Taux d'écart observé. Sur les campagnes d'inventaire menées dans Substock, 11,0 % des lignes comptées présentent un écart entre la quantité théorique et la quantité réelle — soit environ une ligne sur neuf.
C'est l'ordre de grandeur qui justifie le comptage fréquent : à ce niveau, un stock vérifié une seule fois par an passe l'essentiel de l'année avec des quantités sur lesquelles on ne peut pas décider.
Échantillon : 3 564 lignes comptées, 25 campagnes, 7 organisations. Relevé du 26 juillet 2026.
L'inventaire tournant repose sur une idée simple : compter souvent ce qui bouge et ce qui coûte cher, rarement le reste. On classe généralement les références en trois groupes (méthode ABC) : les A, qui représentent l'essentiel de la valeur, sont comptés chaque mois ou chaque trimestre ; les C, nombreux mais peu coûteux, une fois par an.
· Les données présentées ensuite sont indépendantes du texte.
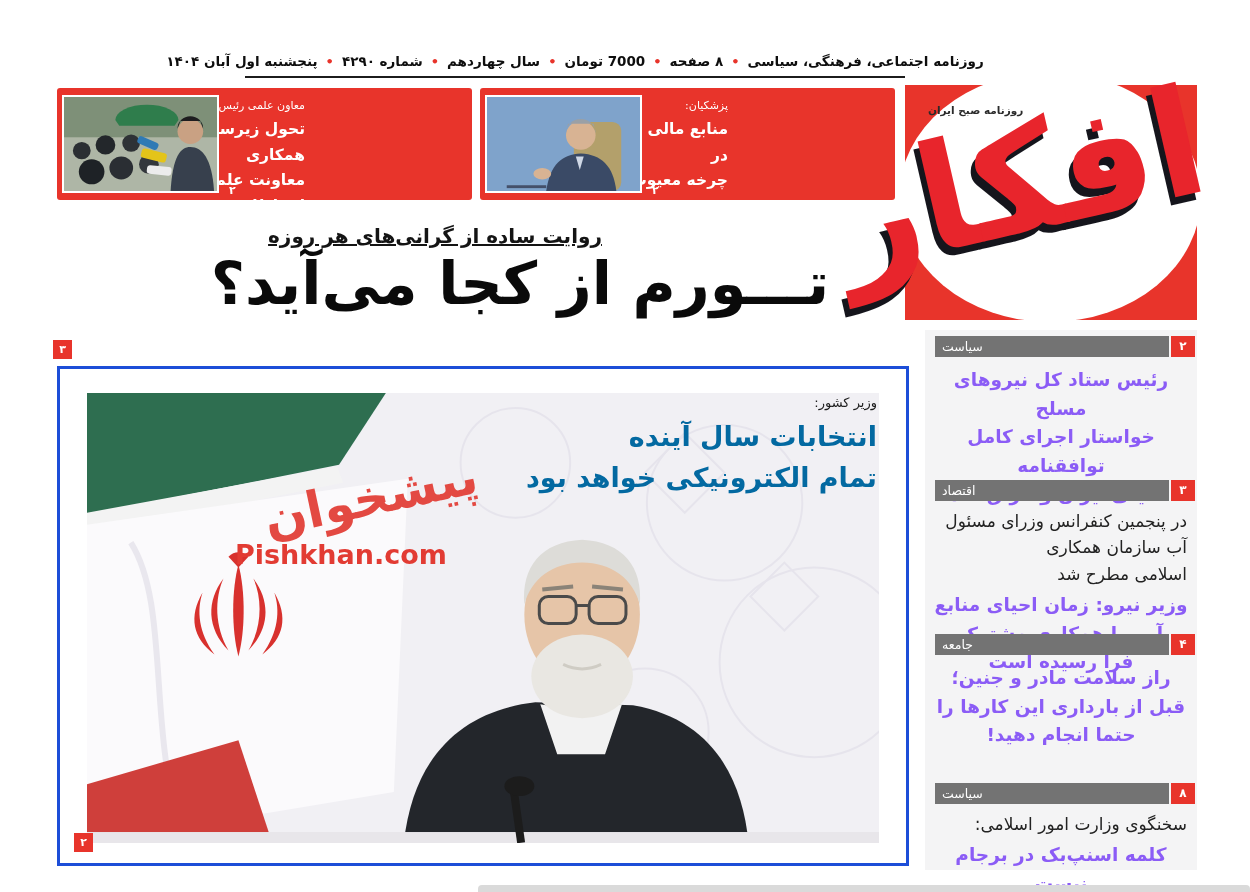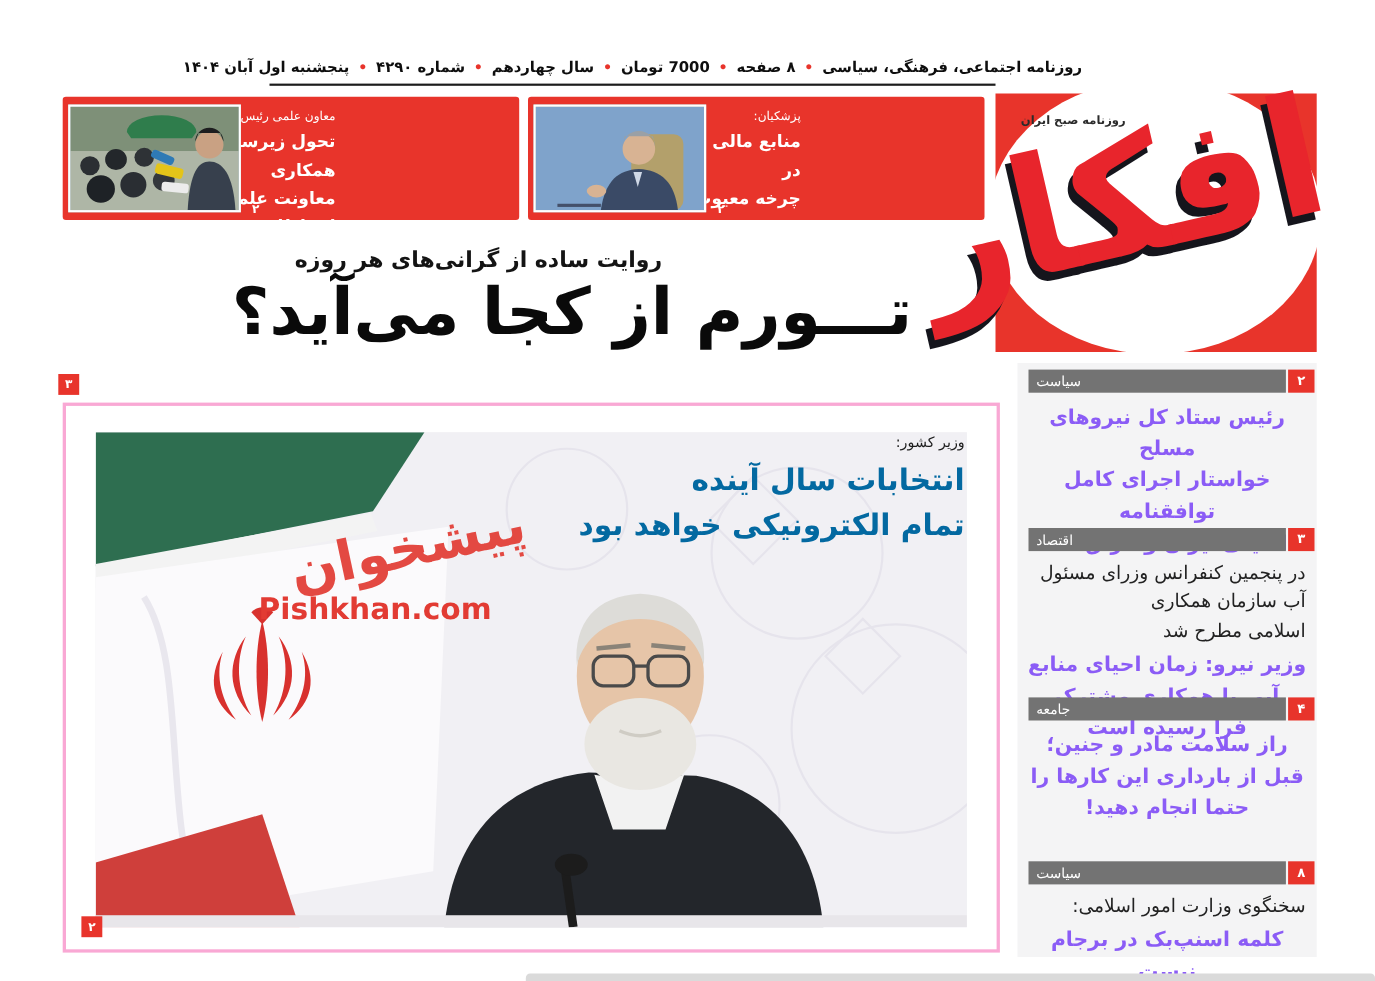--- a/index.html
+++ b/index.html
@@ -39,38 +39,38 @@
   .logo-circle { left:899px; top:72px; width:302px; height:250px; background:#fff; border-radius:50%; }
   .logo-tagline { left:928px; top:104px; font-size:10.5px; font-weight:bold; color:#2b2b2b; }
   .logo-title {
     left:893px; top:42px; width:314px; height:280px;
     font-size:148px; font-weight:bold; line-height:265px; text-align:center;
     color:#e8252c; text-shadow:-6px 7px 0 #15151c;
     transform:rotate(-13deg);
   }
 
   
-  .feature-kicker { left:220px; top:224px; width:430px; text-align:center; font-size:20px; font-weight:bold; color:#141414; }
+  .feature-kicker { left:220px; top:224px; width:430px; text-align:center; font-size:20px; font-weight:bold; color:#141414;text-decoration:underline; }
   .feature-headline {
     left:140px; top:244px; width:760px; text-align:center;
     font-size:59px; font-weight:bold; color:#0a0a0a; line-height:1.35; letter-spacing:-1px;
   }
 
   
   .badge {
     width:19px; height:19px; background:#e8342b; color:#fff;
     font-size:11px; font-weight:bold;
     display:flex; align-items:center; justify-content:center;
   }
   .badge-photo-top { left:53px; top:340px; }
 
   
   .photo-frame {
     left:57px; top:366px; width:852px; height:500px;
-    border:3px solid #f9a8d4; background:#fff; padding:24px 27px 20px;
+    border:3px solid #1d4ed8; background:#fff; padding:24px 27px 20px;
   }
   .photo-inner { position:relative; width:100%; height:100%; background:#f1f0f4; }
   .photo-inner > svg { position:absolute; inset:0; width:100%; height:100%; }
   .caption { position:absolute; top:2px; right:2px; text-align:right; }
   .caption-kicker { font-size:13px; color:#1c1c1c; margin-bottom:7px; }
   .caption-headline { font-size:27px; font-weight:bold; color:#0369a1; line-height:1.5; }
   .wm-fa {
     position:absolute; left:175px; top:76px; font-size:50px; font-weight:bold;
     color:#e23b33; transform:rotate(-12deg); opacity:.92;
   }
L'intérêt principal n'est pas le confort logistique mais la détection précoce. Un écart repéré trois semaines après son apparition est encore explicable : on retrouve le bon de sortie manquant, la sortie non saisie, le transfert oublié. Le même écart découvert onze mois plus tard n'est plus qu'une perte comptable anonyme.
Cette méthode remplace de plus en plus l'inventaire annuel général, qui immobilise l'activité pendant un à plusieurs jours et concentre toutes les corrections sur une seule date.
Un dépôt répartit ses références en trois classes et programme quelques comptages courts chaque semaine, ciblés sur les articles de forte valeur. Les écarts sont traités pendant qu'ils sont encore explicables, et l'activité n'est jamais interrompue.